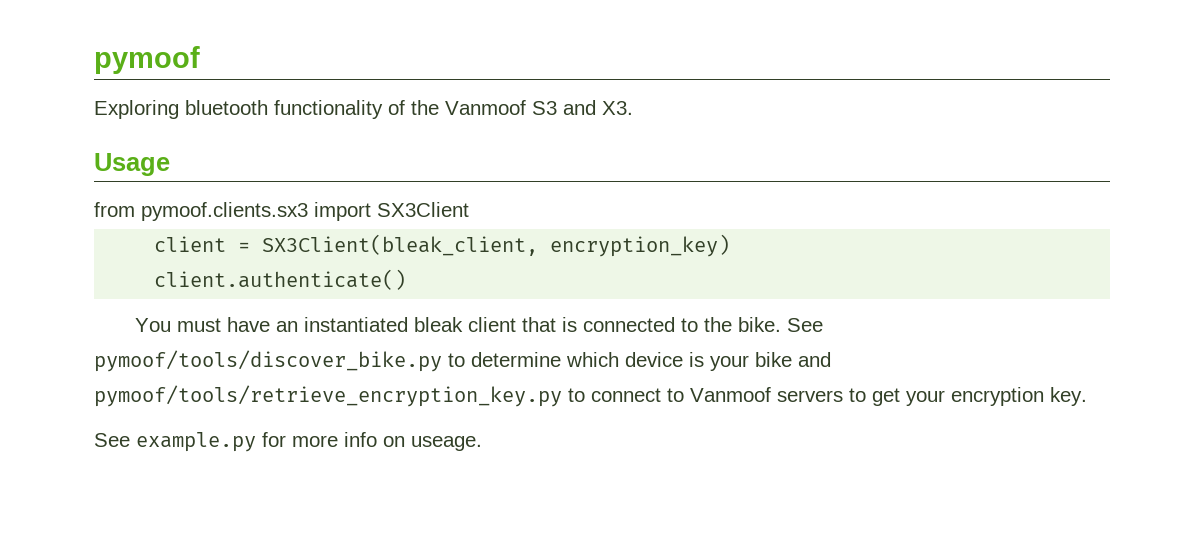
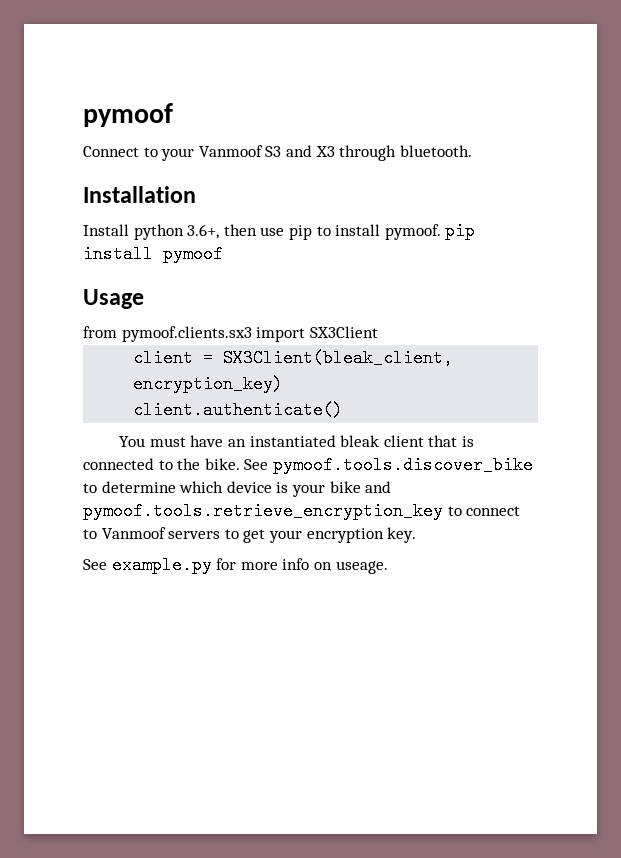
[94,46,200,74] [94,100,633,119] pymoof // Exploring bluetooth functionality of the Vanmoof S3 and X3. -> [83,103,173,127] [83,145,472,161] [83,186,196,203] [83,222,476,240] [83,245,223,263] pymoof // Connect to your Vanmoof S3 and X3 through bluetooth. // Installation // Install python 3.6+, then use pip to install pymoof. pip install pymoof
[94,350,442,372] pymoof/tools/discover_bike.py -> [272,456,533,474] pymoof.tools.discover_bike
[94,385,562,407] pymoof/tools/retrieve_encryption_key.py -> [83,502,443,520] pymoof.tools.retrieve_encryption_key

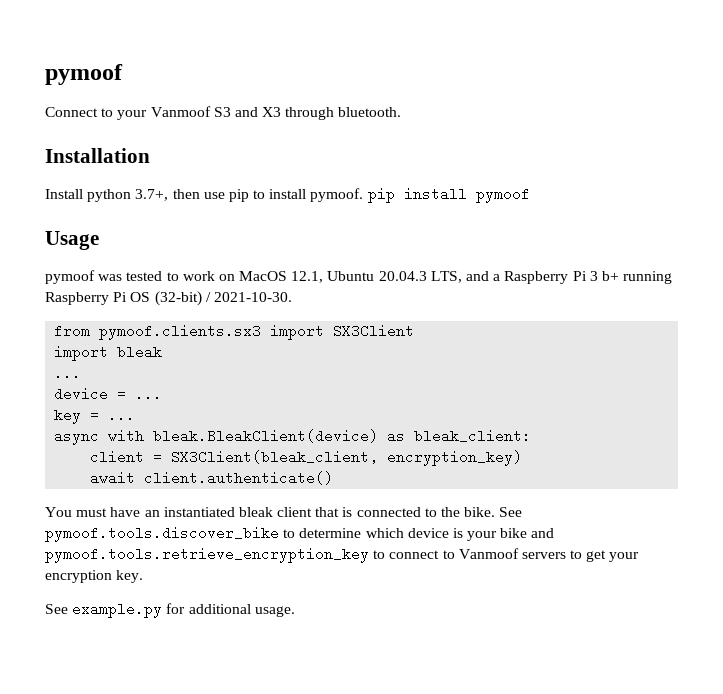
[187,224,220,239] 3.6+, -> [135,189,169,201] 3.7+,
[83,326,378,342] from pymoof.clients.sx3 import SX3Client -> [45,270,673,284] [45,291,292,306] [54,324,415,340] [54,345,163,361] [54,366,82,380] [54,387,163,401] [54,408,136,424] [54,429,532,445] pymoof was tested to work on MacOS 12.1, Ubuntu 20.04.3 LTS, and a Raspberry Pi 3 b+ running Raspberry Pi OS (32-bit) / 2021-10-30. // from pymoof.clients.sx3 import SX3Client // import bleak // ... // device = ... // key = ... // async with bleak.BleakClient(device) as bleak_client:
(284, 384) none -> [90,471,136,485] await
[240,558,388,574] more info on useage. -> [188,604,295,617] additional usage.

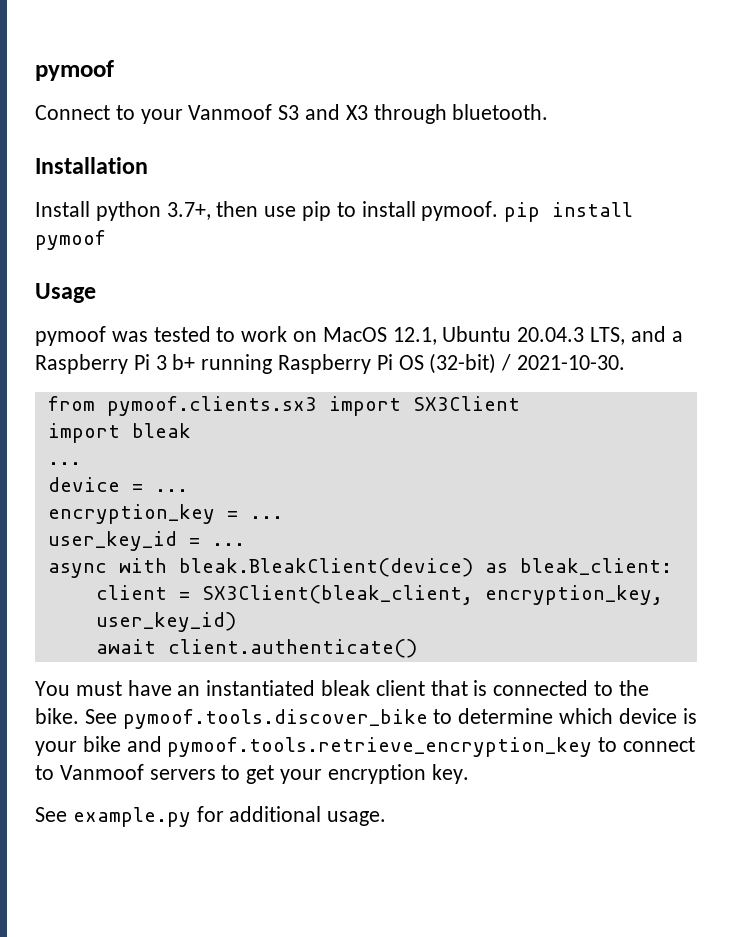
[54,408,82,424] key -> [47,504,283,524] [47,531,177,551] encryption_key = ... // user_key_id
[387,450,523,466] encryption_key) -> [484,585,663,605] [95,612,236,632] encryption_key, user_key_id)

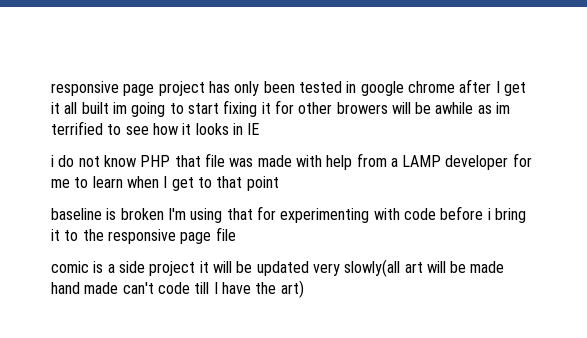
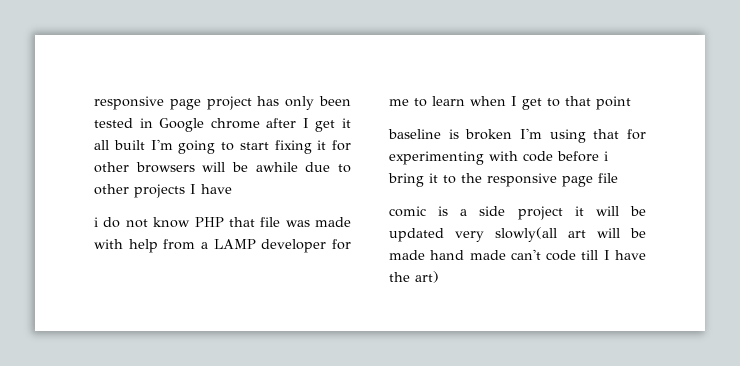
[360,81,404,96] google -> [159,118,205,132] Google
[112,102,127,114] im -> [150,139,173,150] I'm
[336,102,388,114] browers -> [135,162,195,173] browsers
[477,102,511,114] [51,121,260,135] as im terrified to see how it looks in IE -> [305,162,351,173] [94,184,232,198] due to other projects I have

PROBLEM REQUIREMENTS :: Reproduce exactly the line containing "[360,81,404,96] google ->" and all lines after it through the end of the listing above; leave out every earlier line.

WRITTEN REPLY ::
[360,81,404,96] google -> [159,118,205,132] Google
[112,102,127,114] im -> [150,139,173,150] I'm
[336,102,388,114] browers -> [135,162,195,173] browsers
[477,102,511,114] [51,121,260,135] as im terrified to see how it looks in IE -> [305,162,351,173] [94,184,232,198] due to other projects I have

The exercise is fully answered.